> WORK TO COMPLETE
In your answer, set down the records below exactly as they stand, omitting pictures.

> DATA SHOWN
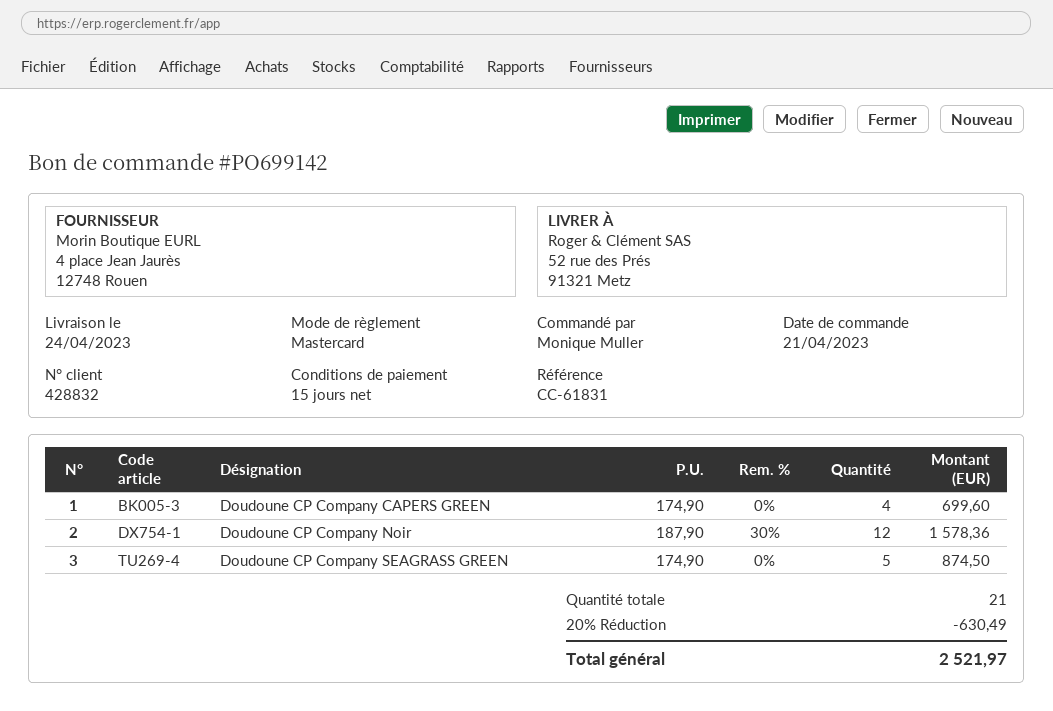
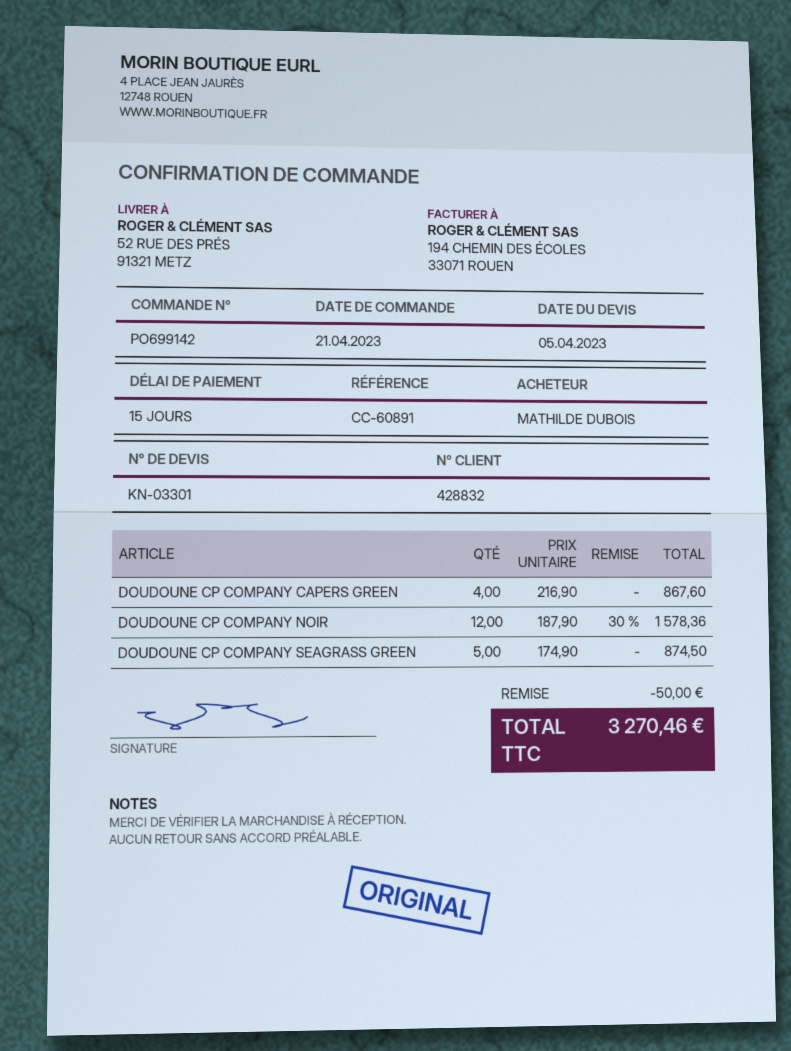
reference: CC-61831 -> CC-60891
ordered by: Monique Muller -> MATHILDE DUBOIS
Doudoune CP Company CAPERS GREEN: 4 x 174.90 = 699.60 -> 4 x 216.90 = 867.60
discount: 630.49 -> 50.00
total: 2521.97 -> 3270.46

> ANSWER SECTION
reference: CC-61831 -> CC-60891
ordered by: Monique Muller -> MATHILDE DUBOIS
Doudoune CP Company CAPERS GREEN: 4 x 174.90 = 699.60 -> 4 x 216.90 = 867.60
discount: 630.49 -> 50.00
total: 2521.97 -> 3270.46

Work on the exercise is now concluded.